Description of the task: What is the count of lines in the data that hold the string "head"? State the number alone.

Data for the task:
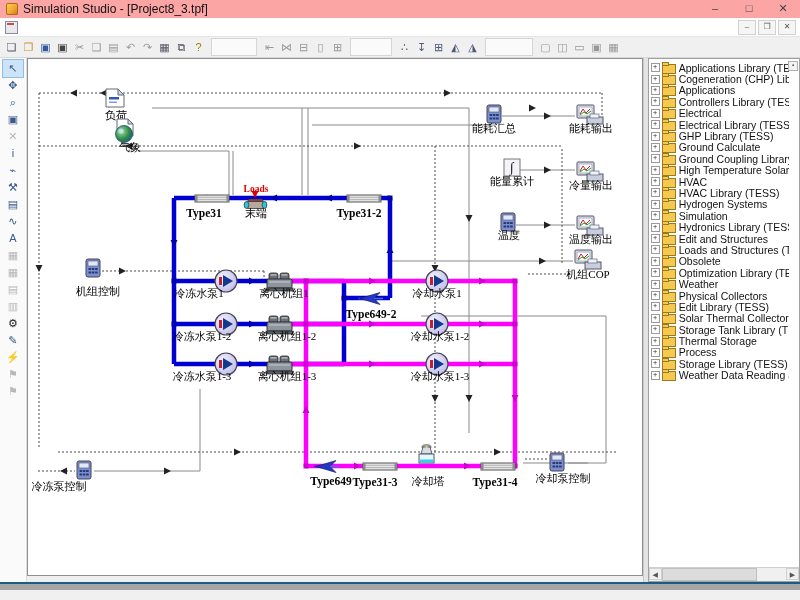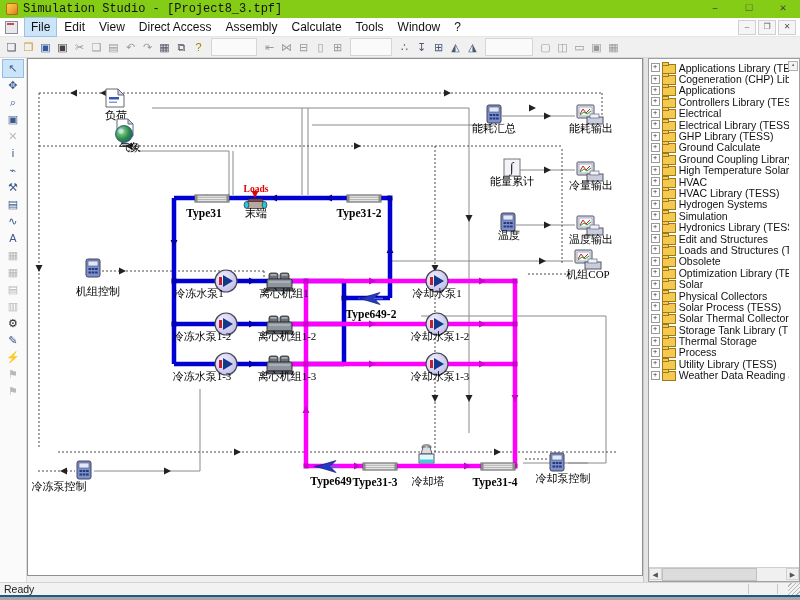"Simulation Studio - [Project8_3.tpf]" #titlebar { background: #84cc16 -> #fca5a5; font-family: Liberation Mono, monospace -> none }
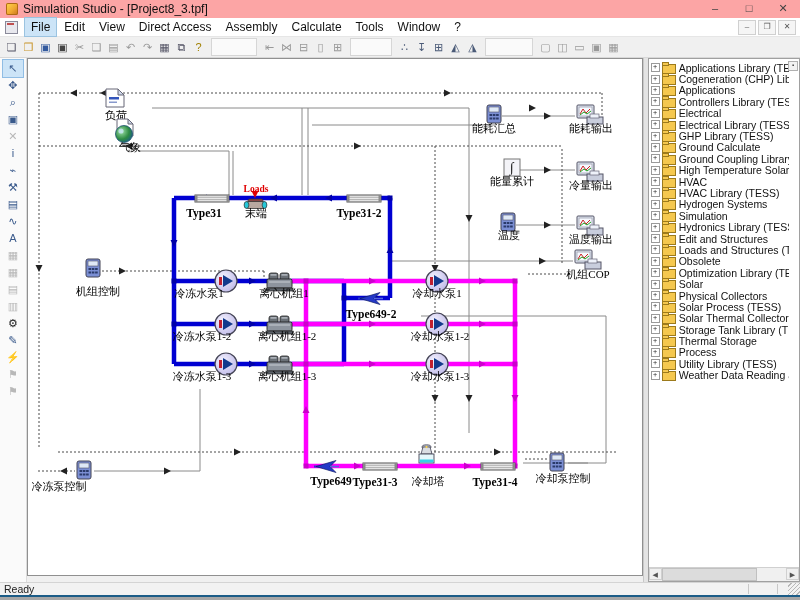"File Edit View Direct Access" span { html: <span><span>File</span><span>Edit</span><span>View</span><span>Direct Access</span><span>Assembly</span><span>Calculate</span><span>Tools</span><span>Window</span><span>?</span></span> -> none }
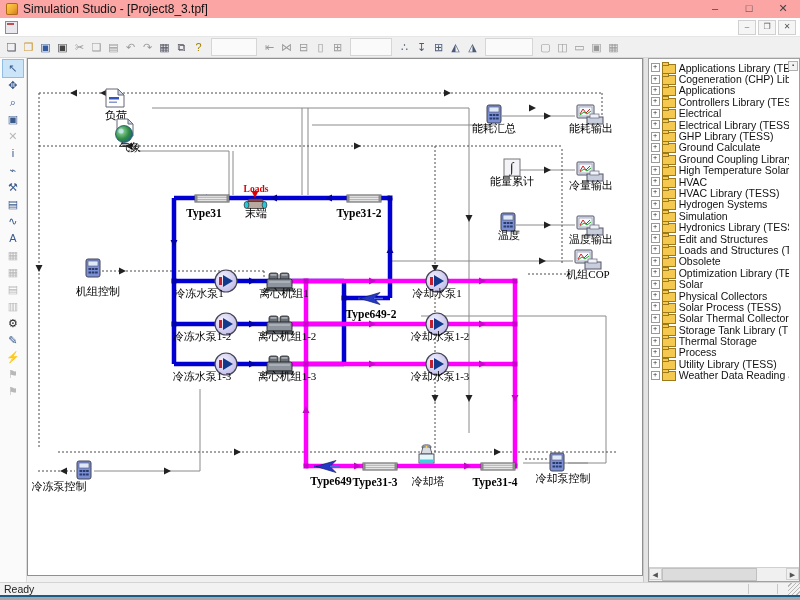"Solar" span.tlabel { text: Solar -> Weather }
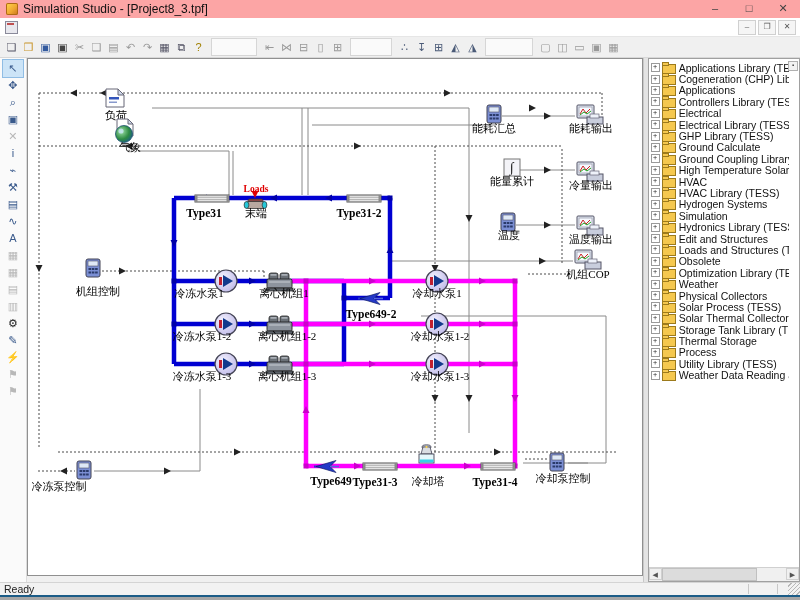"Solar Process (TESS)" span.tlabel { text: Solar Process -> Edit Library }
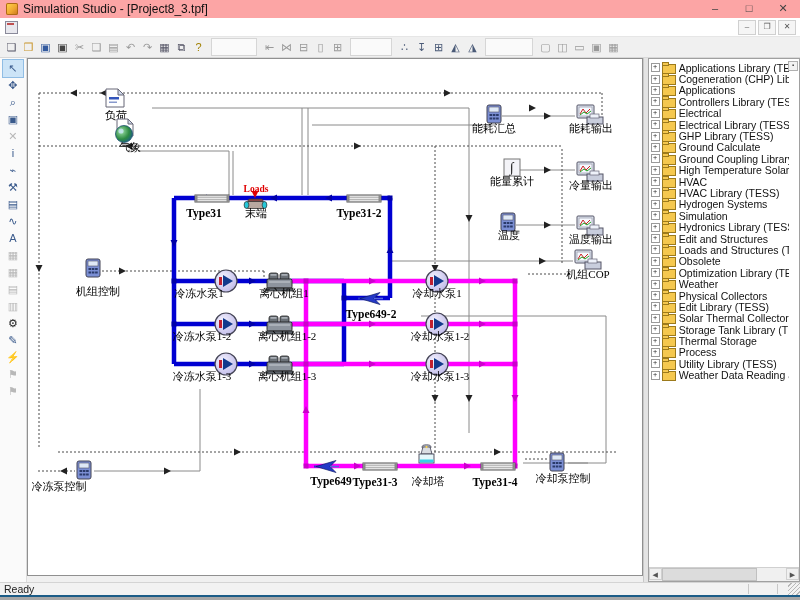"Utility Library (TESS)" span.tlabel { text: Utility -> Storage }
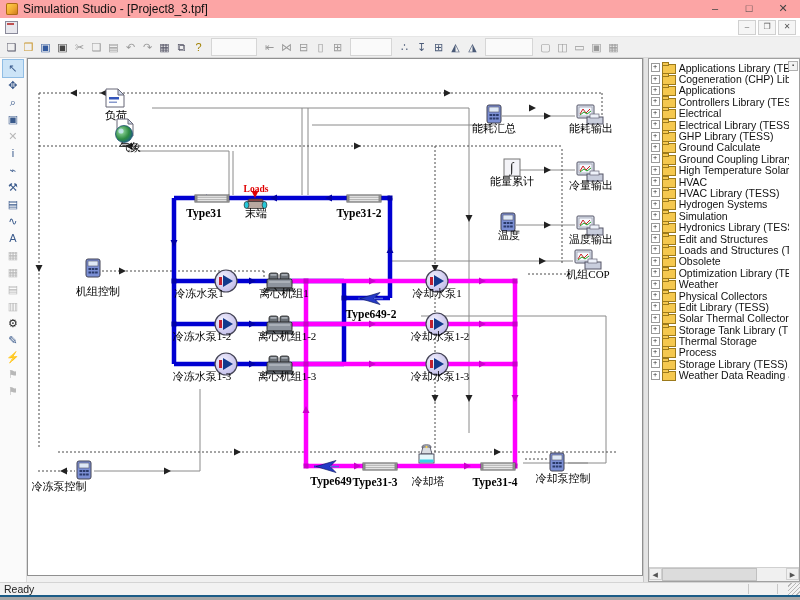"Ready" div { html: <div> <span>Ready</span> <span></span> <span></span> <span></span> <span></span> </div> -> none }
...
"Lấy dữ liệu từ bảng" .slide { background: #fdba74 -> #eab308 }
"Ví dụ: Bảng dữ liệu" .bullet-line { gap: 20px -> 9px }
---
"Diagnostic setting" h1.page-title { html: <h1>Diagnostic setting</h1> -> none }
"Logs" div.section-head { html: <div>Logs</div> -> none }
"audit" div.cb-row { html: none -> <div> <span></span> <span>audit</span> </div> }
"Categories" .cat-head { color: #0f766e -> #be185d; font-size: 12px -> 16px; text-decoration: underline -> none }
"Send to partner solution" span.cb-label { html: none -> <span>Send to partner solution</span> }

Exercise result: 2